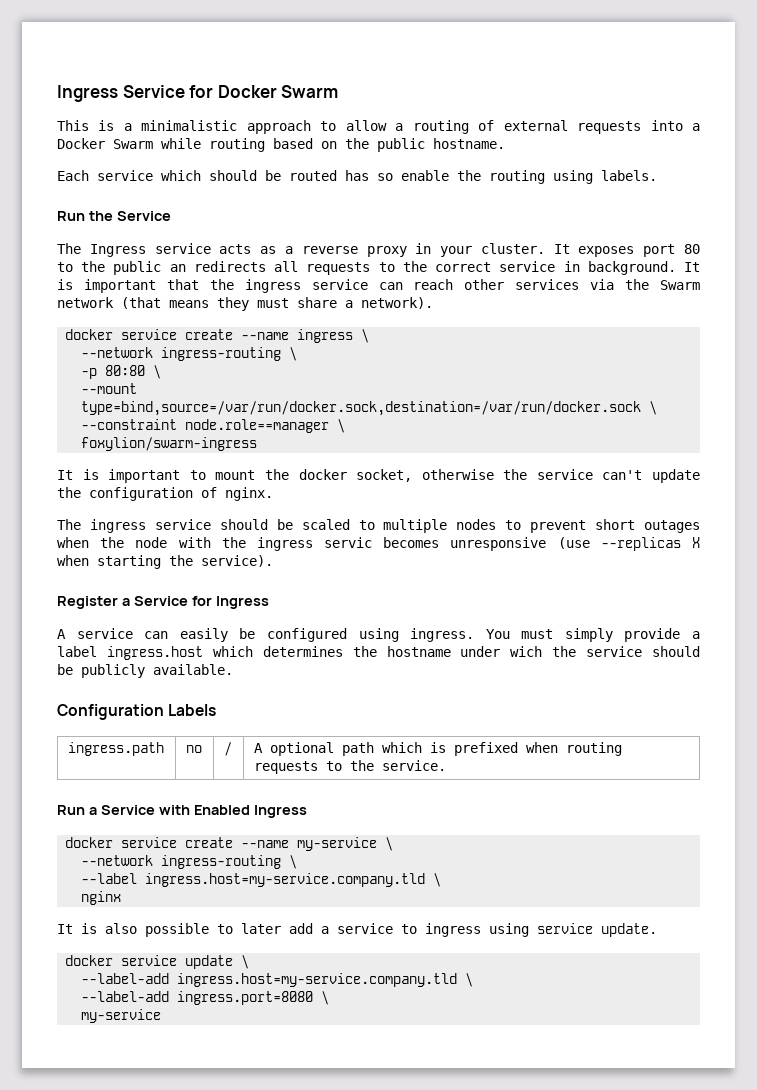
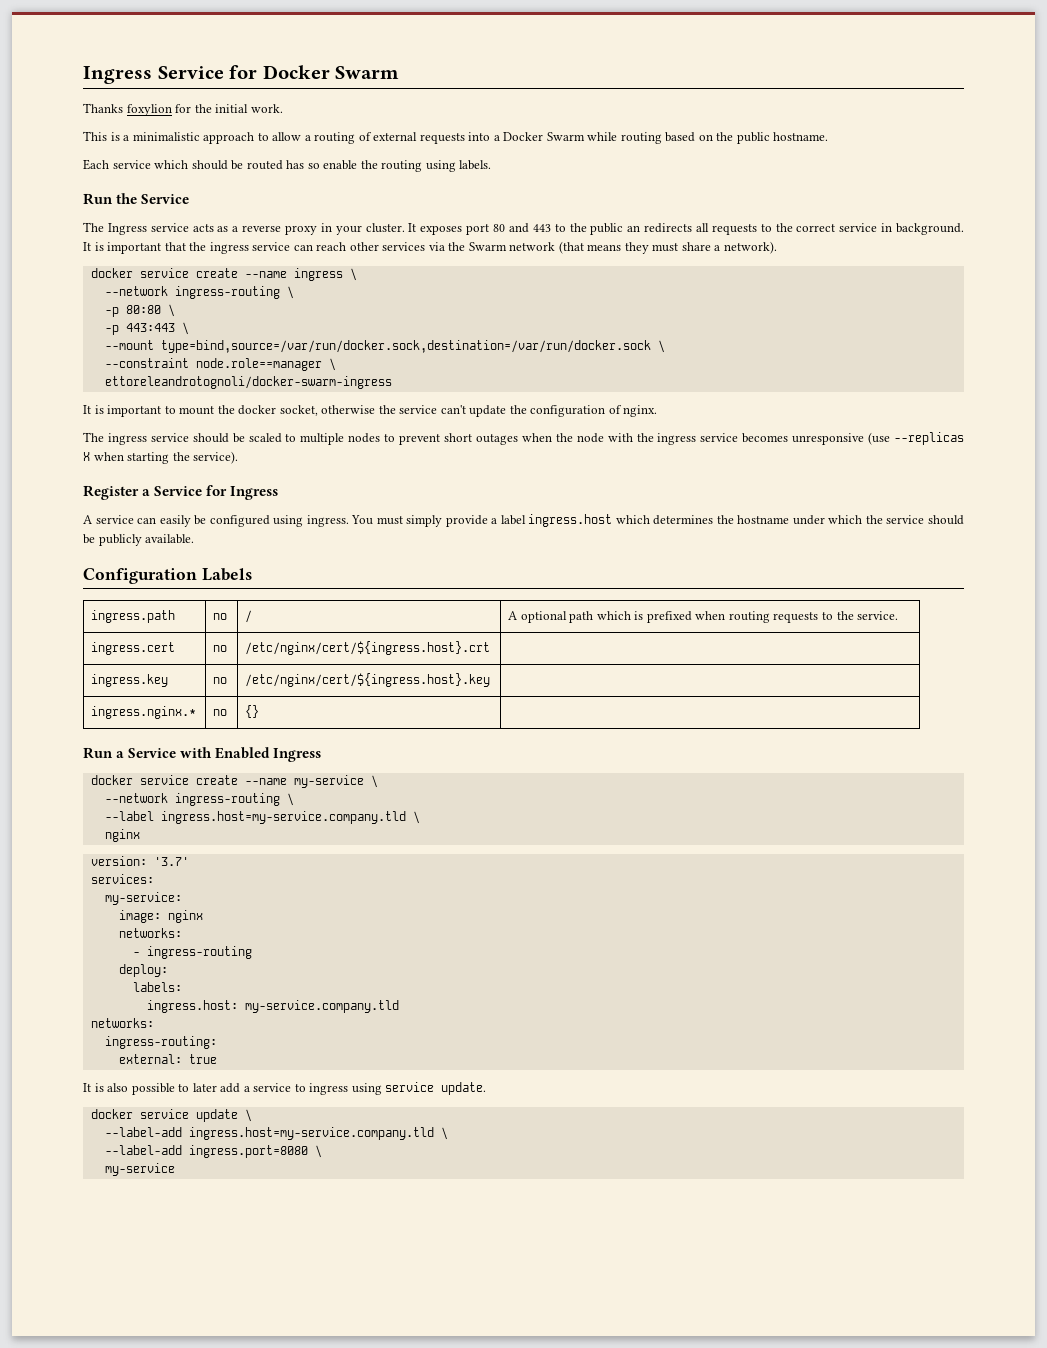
(339, 91) none -> [83,103,283,116] // Thanks foxylion for the initial work.
(701, 249) none -> [508,223,551,233] and 443
(162, 372) none -> [104,322,189,335] // -p 443:443 \
[81,437,258,451] foxylion/swarm-ingress -> [104,376,392,389] ettoreleandrotognoli/docker-swarm-ingress
[324,537,373,548] servic -> [700,433,739,442] service
[510,646,543,657] wich -> [828,515,863,524] which
(446, 765) none -> [91,642,176,655] [213,645,228,652] [245,641,491,655] [91,674,169,687] [213,677,228,684] [245,673,491,687] [91,706,197,719] [213,709,228,716] [245,705,260,718] // ingress.cert | no | /etc/nginx/cert/${ingress.host}.crt | // ingress.key | no | /etc/nginx/cert/${ingress.host}.key | // ingress.nginx.* | no | {} |
(122, 898) none -> [90,856,189,866] [90,874,154,884] [104,892,182,905] [118,910,203,923] [118,928,182,938] [132,946,252,959] [118,964,168,977] [132,982,182,992] [146,1000,399,1013] [90,1018,154,1028] [104,1036,217,1049] [118,1054,217,1064] // version: '3.7' // services: // my-service: // image: nginx // networks: // - ingress-routing // deploy: // labels: // ingress.host: my-service.company.tld // networks: // ingress-routing: // external: true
════════
WORK ORDER => Print exactly the lines from the first line of the records above through the line containing "[510,646,543,657] wich ->", leaving out the pictures.

RESPONSE BOX =>
(339, 91) none -> [83,103,283,116] // Thanks foxylion for the initial work.
(701, 249) none -> [508,223,551,233] and 443
(162, 372) none -> [104,322,189,335] // -p 443:443 \
[81,437,258,451] foxylion/swarm-ingress -> [104,376,392,389] ettoreleandrotognoli/docker-swarm-ingress
[324,537,373,548] servic -> [700,433,739,442] service
[510,646,543,657] wich -> [828,515,863,524] which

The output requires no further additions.